Aim: miRNA-122 (miR-122) is a new, interesting liver injury biomarker but little is known about its effects when there is an indirect acute liver injury.
Methods: We investigated this by using indirect liver injury mice models with bilateral ureter obstruction (BUO), bilateral nephrectomy (BiNx) and cecal ligation and puncture (CLP). A direct liver injury model, liver ischemia/reperfusion injury (liver I/R), was performed in parallel. Liver injury (i.e. liver histology, alanine transaminase [ALT]), kidney damage (i.e. serum creatinine) and cytokines (i.e. tumor necrosis factor-α, interleukin [IL]-6, IL-1β, IL-10) were assessed.
Results: Six hours after BUO/BiNx/CLP, the ALT and serum cytokines were approximately 1.5-fold higher than the baseline whereas miR-122 did not change. After 6 h of BiNx, there were prominent hepatocyte vacuolization but no elevations of miR-122. However, after 24 h of BUO/BiNx/CLP, ALT, hepatocyte vacuolization and miR-122 increased. The cytokines at 6 h might have induced the production of miR-122 at 24 h. The results from the in vitro study with HepG2 cells and each of the cytokines resulted in increased miR-122. On the other hand, when the direct liver injury model was used, there was a fivefold and 22-fold increase in the ALT at 0.5 and 1 h after surgery, respectively, and high serum miR-122 which corroborated the results from the liver histopathology.

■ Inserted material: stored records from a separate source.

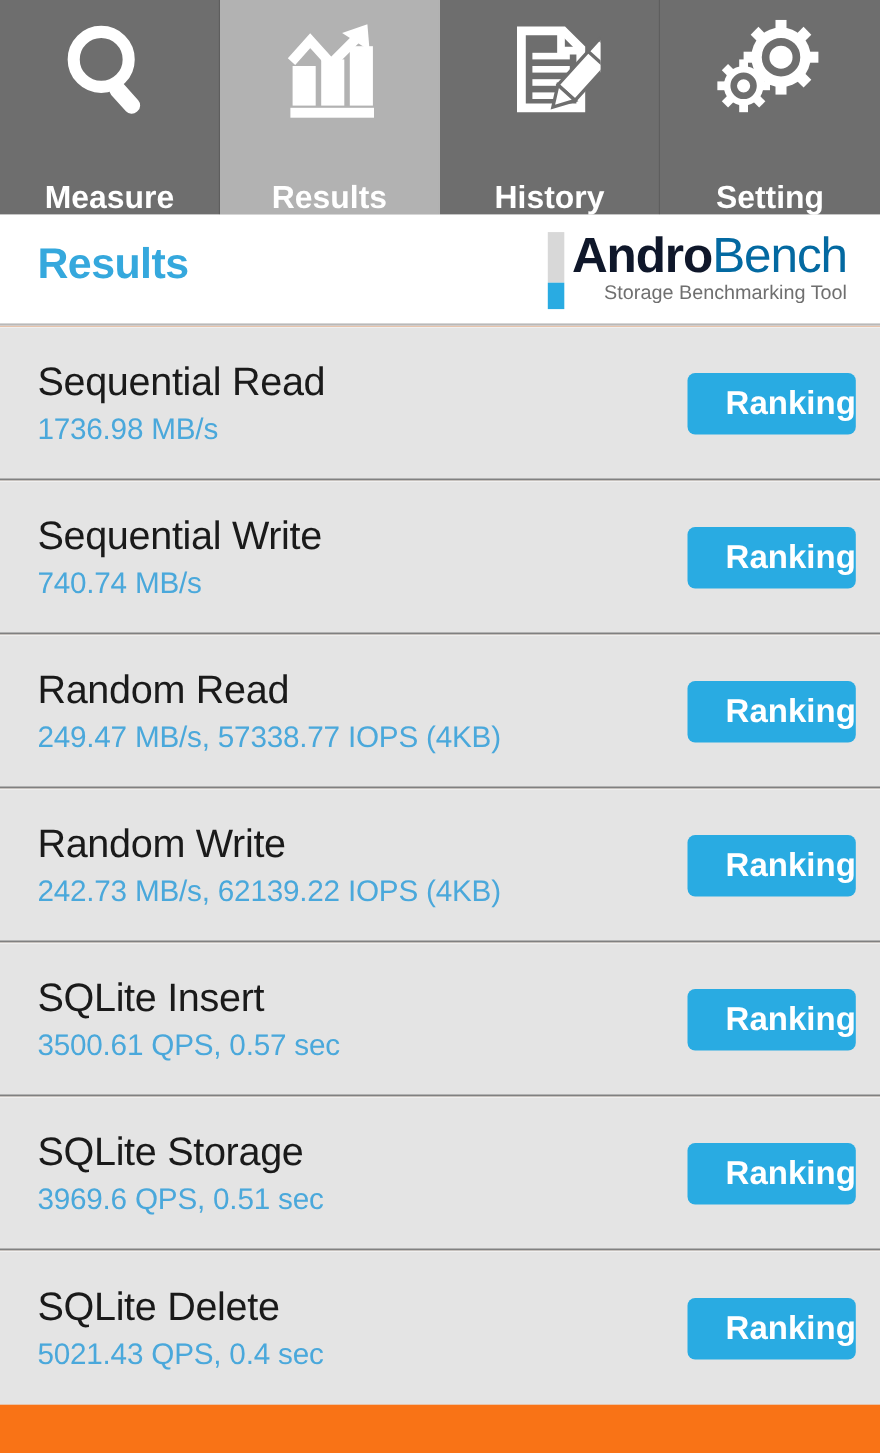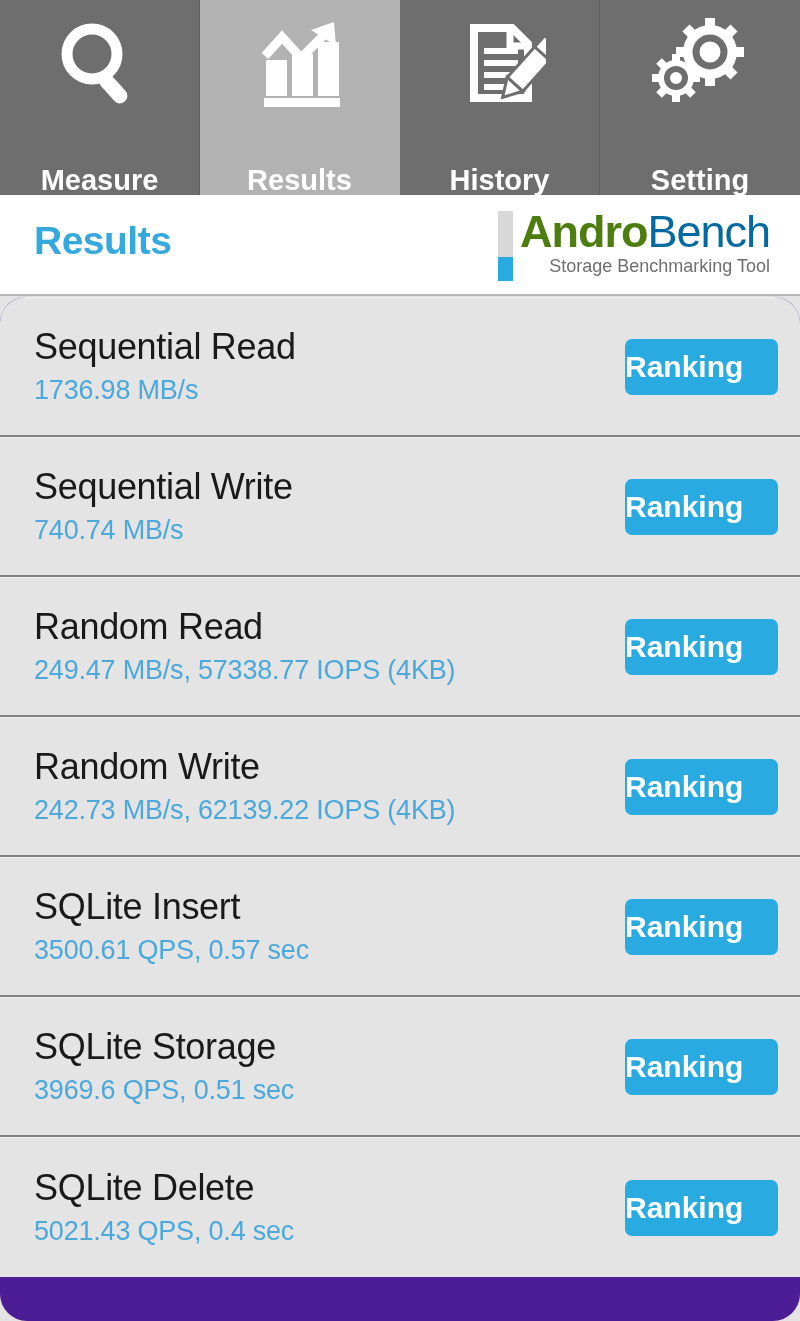"Andro" .logo-andro { color: #4d7c0f -> #0f172a }
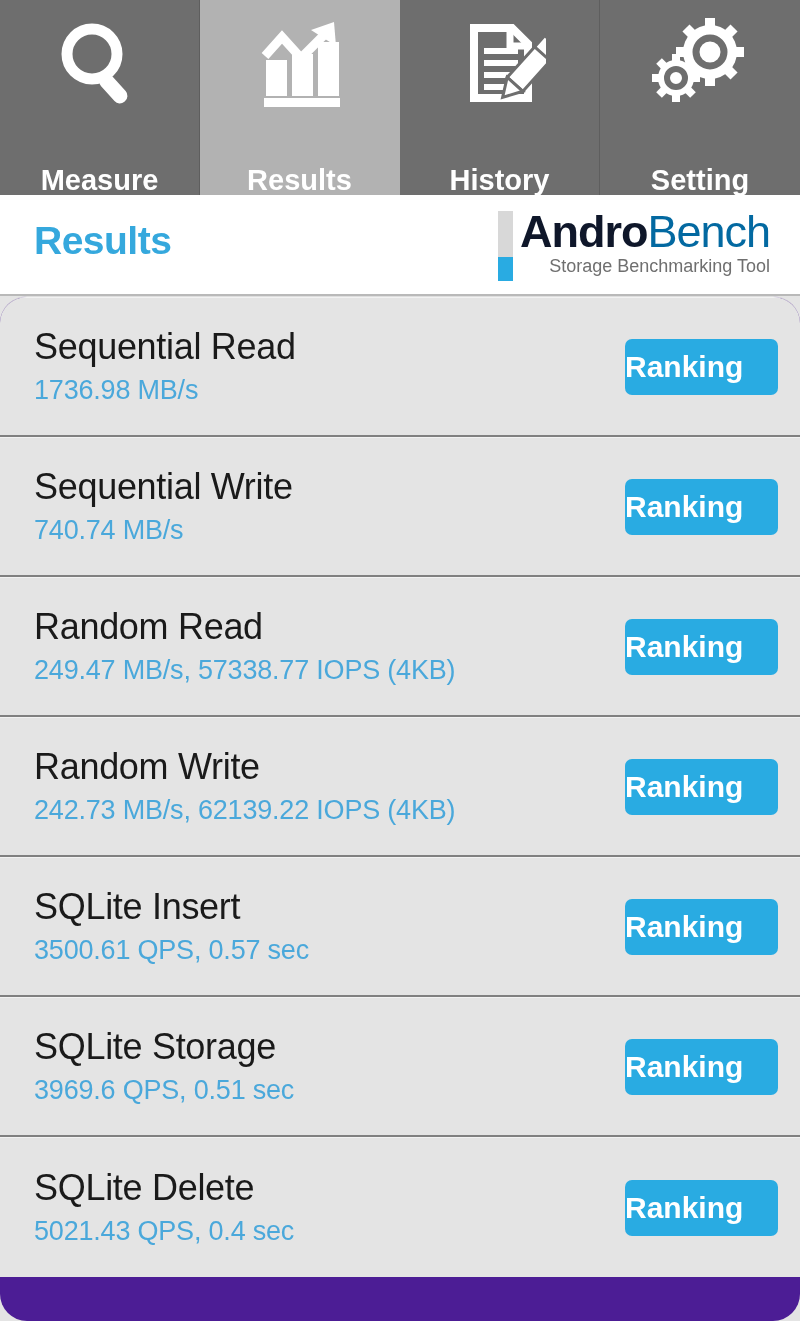"Sequential Read" .list { background: #4c1d95 -> #f97316; border-radius: 27px -> none }
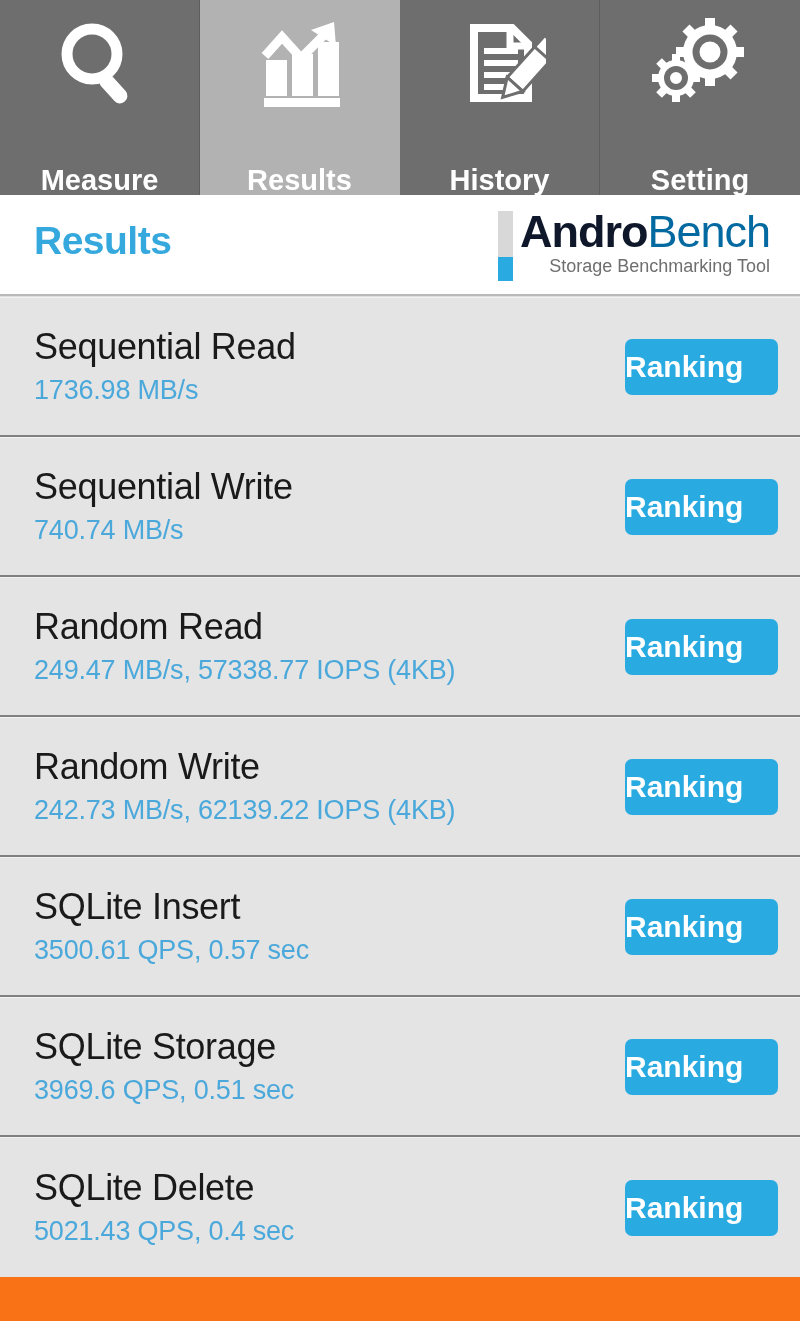"Ranking" .rank-btn { text-align: left -> right }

Conclusion: We demonstrated that prior serum cytokine accumulation increased serum miR-122 in indirect liver injury induced by BUO/BiNx and less severe sepsis mouse models. Cytokine accumulation may be responsible for miR-122 expression in these models. The clinical importance of liver injury demonstrated by the discordance between serum miR-122 and ALT was an interesting issue.